▸ **Task to complete**
Print the data below exactly as it stands, and keep the pictures out.

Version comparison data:
======

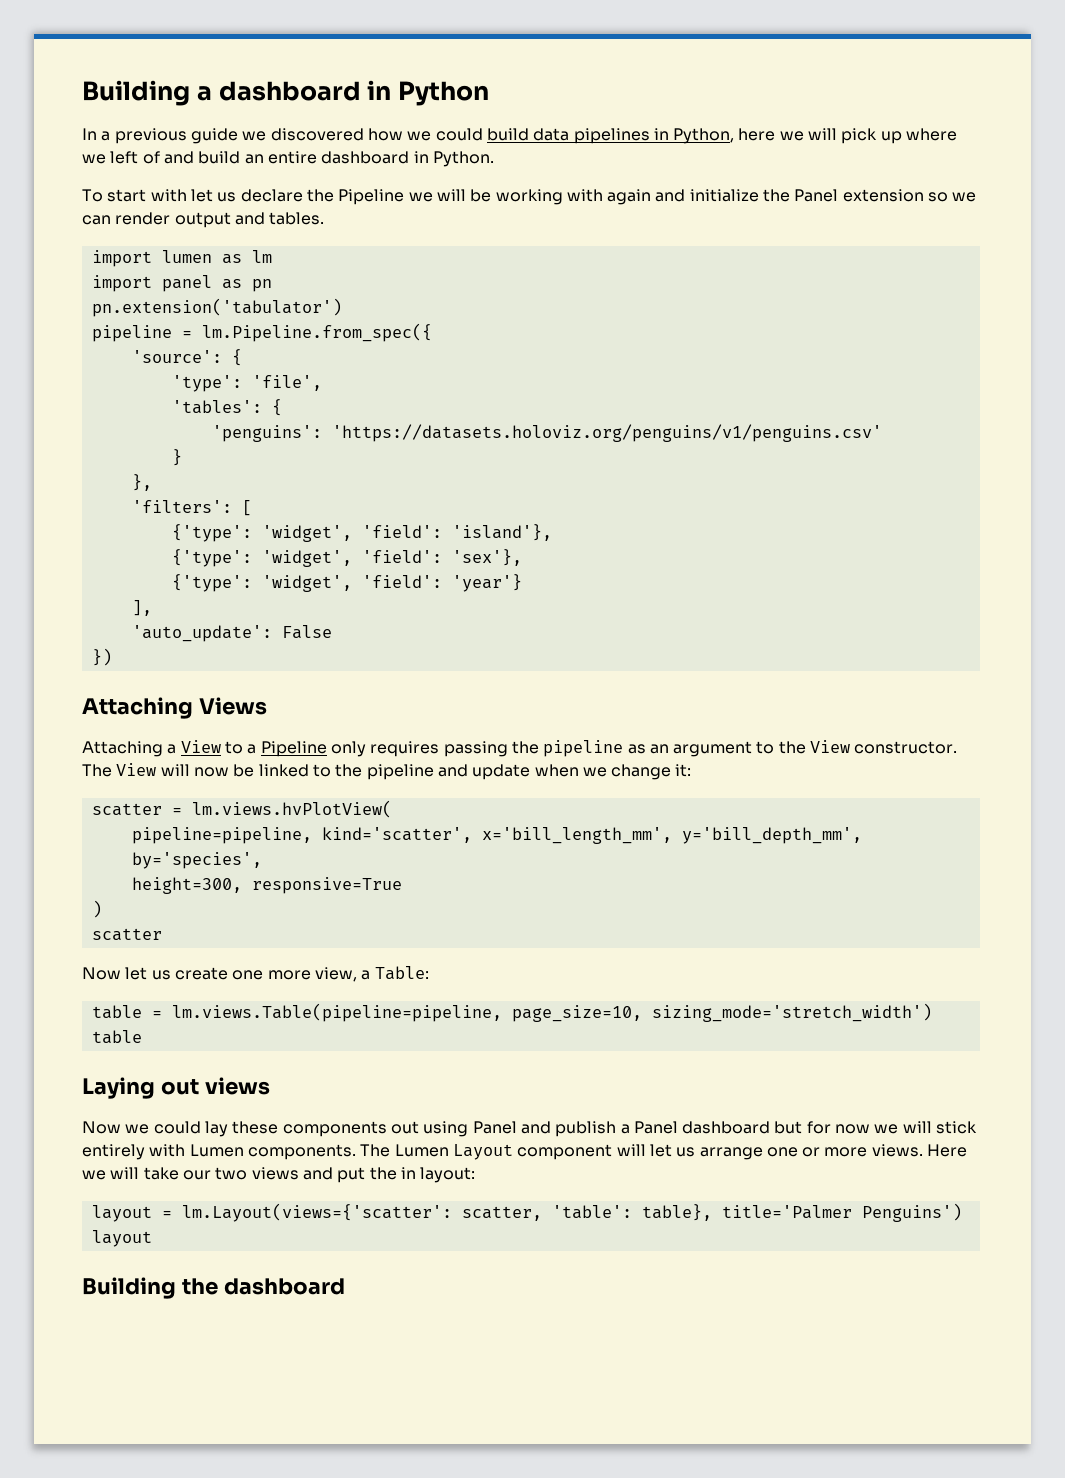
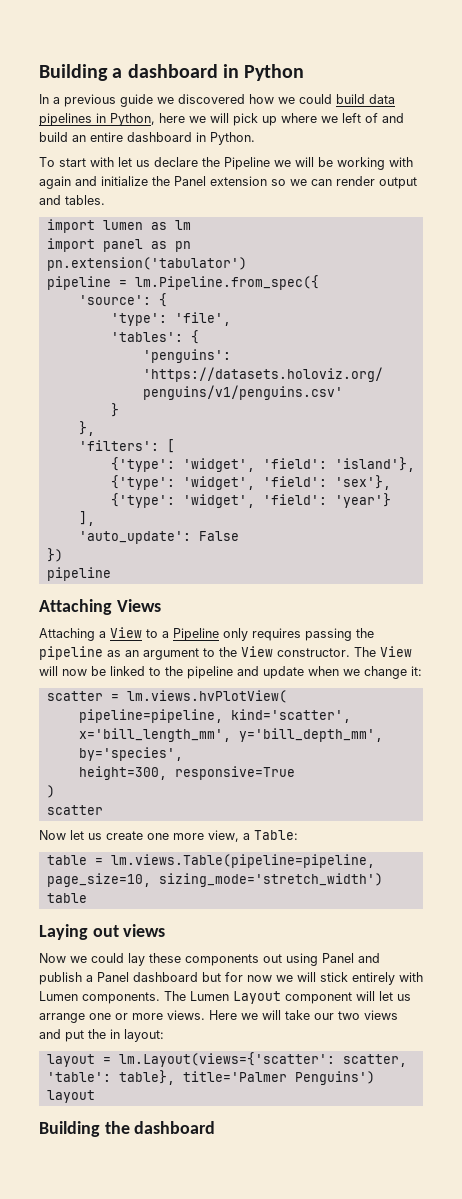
  })
+ pipeline

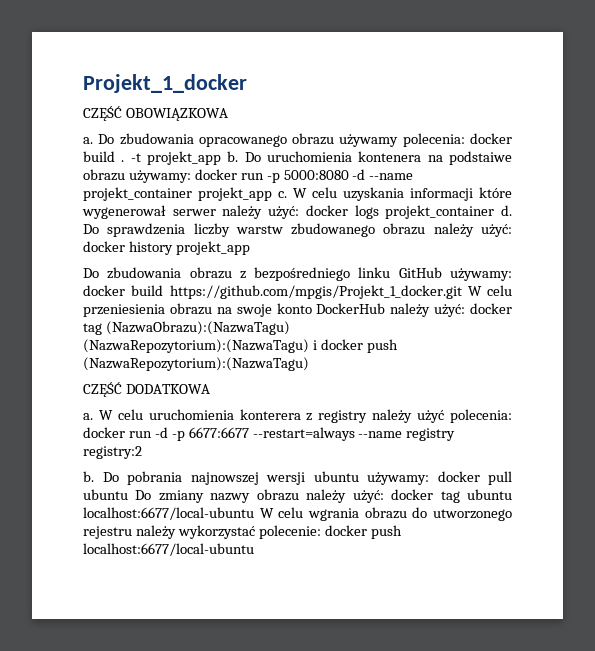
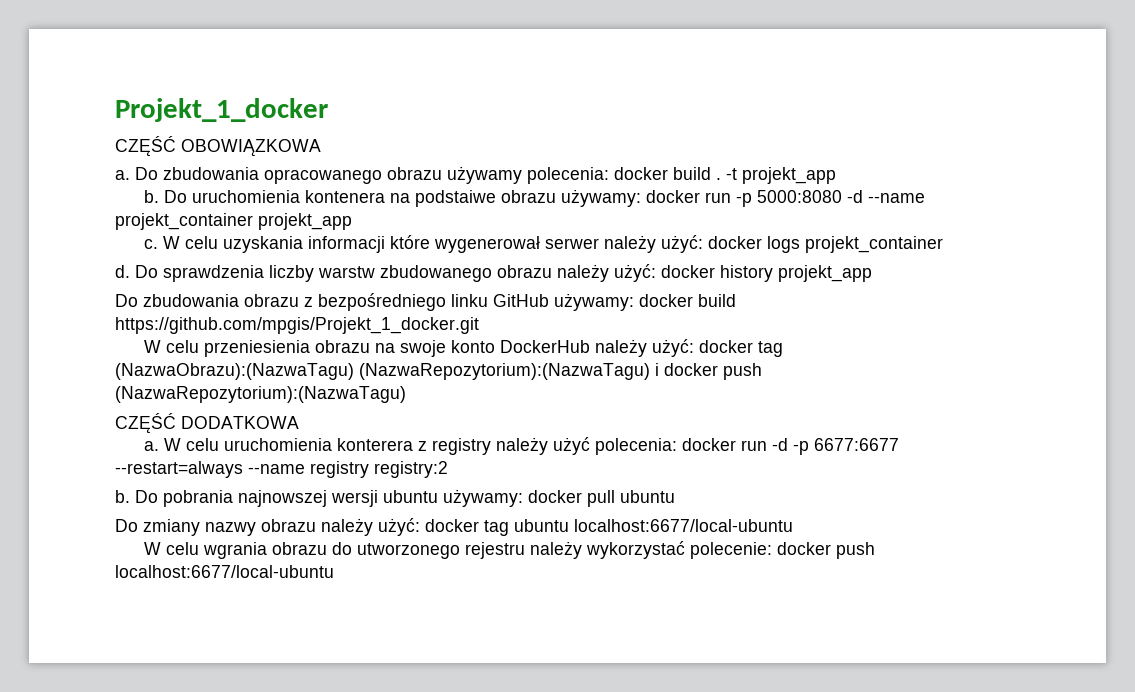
- -t projekt_app b.
+ -t projekt_app
+ b.
- Do uruchomienia kontenera na podstaiwe obrazu używamy: docker run -p 5000:8080 -d --name projekt_container projekt_app c.
+ Do uruchomienia kontenera na podstaiwe obrazu używamy: docker run -p 5000:8080 -d --name projekt_container projekt_app
+ c.
- W celu uzyskania informacji które wygenerował serwer należy użyć: docker logs projekt_container d.
+ W celu uzyskania informacji które wygenerował serwer należy użyć: docker logs projekt_container
+ d.
- Do zbudowania obrazu z bezpośredniego linku GitHub używamy: docker build https://github.com/mpgis/Projekt_1_docker.git W celu przeniesienia obrazu na swoje konto DockerHub należy użyć: docker tag (NazwaObrazu):(NazwaTagu) (NazwaRepozytorium):(NazwaTagu) i docker push (NazwaRepozytorium):(NazwaTagu)
+ Do zbudowania obrazu z bezpośredniego linku GitHub używamy: docker build https://github.com/mpgis/Projekt_1_docker.git
+ W celu przeniesienia obrazu na swoje konto DockerHub należy użyć: docker tag (NazwaObrazu):(NazwaTagu) (NazwaRepozytorium):(NazwaTagu) i docker push (NazwaRepozytorium):(NazwaTagu)
- Do pobrania najnowszej wersji ubuntu używamy: docker pull ubuntu Do zmiany nazwy obrazu należy użyć: docker tag ubuntu localhost:6677/local-ubuntu W celu wgrania obrazu do utworzonego rejestru należy wykorzystać polecenie: docker push localhost:6677/local-ubuntu
+ Do pobrania najnowszej wersji ubuntu używamy: docker pull ubuntu
+ Do zmiany nazwy obrazu należy użyć: docker tag ubuntu localhost:6677/local-ubuntu
+ W celu wgrania obrazu do utworzonego rejestru należy wykorzystać polecenie: docker push localhost:6677/local-ubuntu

======

▸ **Answer**
  })
+ pipeline

- -t projekt_app b.
+ -t projekt_app
+ b.
- Do uruchomienia kontenera na podstaiwe obrazu używamy: docker run -p 5000:8080 -d --name projekt_container projekt_app c.
+ Do uruchomienia kontenera na podstaiwe obrazu używamy: docker run -p 5000:8080 -d --name projekt_container projekt_app
+ c.
- W celu uzyskania informacji które wygenerował serwer należy użyć: docker logs projekt_container d.
+ W celu uzyskania informacji które wygenerował serwer należy użyć: docker logs projekt_container
+ d.
- Do zbudowania obrazu z bezpośredniego linku GitHub używamy: docker build https://github.com/mpgis/Projekt_1_docker.git W celu przeniesienia obrazu na swoje konto DockerHub należy użyć: docker tag (NazwaObrazu):(NazwaTagu) (NazwaRepozytorium):(NazwaTagu) i docker push (NazwaRepozytorium):(NazwaTagu)
+ Do zbudowania obrazu z bezpośredniego linku GitHub używamy: docker build https://github.com/mpgis/Projekt_1_docker.git
+ W celu przeniesienia obrazu na swoje konto DockerHub należy użyć: docker tag (NazwaObrazu):(NazwaTagu) (NazwaRepozytorium):(NazwaTagu) i docker push (NazwaRepozytorium):(NazwaTagu)
- Do pobrania najnowszej wersji ubuntu używamy: docker pull ubuntu Do zmiany nazwy obrazu należy użyć: docker tag ubuntu localhost:6677/local-ubuntu W celu wgrania obrazu do utworzonego rejestru należy wykorzystać polecenie: docker push localhost:6677/local-ubuntu
+ Do pobrania najnowszej wersji ubuntu używamy: docker pull ubuntu
+ Do zmiany nazwy obrazu należy użyć: docker tag ubuntu localhost:6677/local-ubuntu
+ W celu wgrania obrazu do utworzonego rejestru należy wykorzystać polecenie: docker push localhost:6677/local-ubuntu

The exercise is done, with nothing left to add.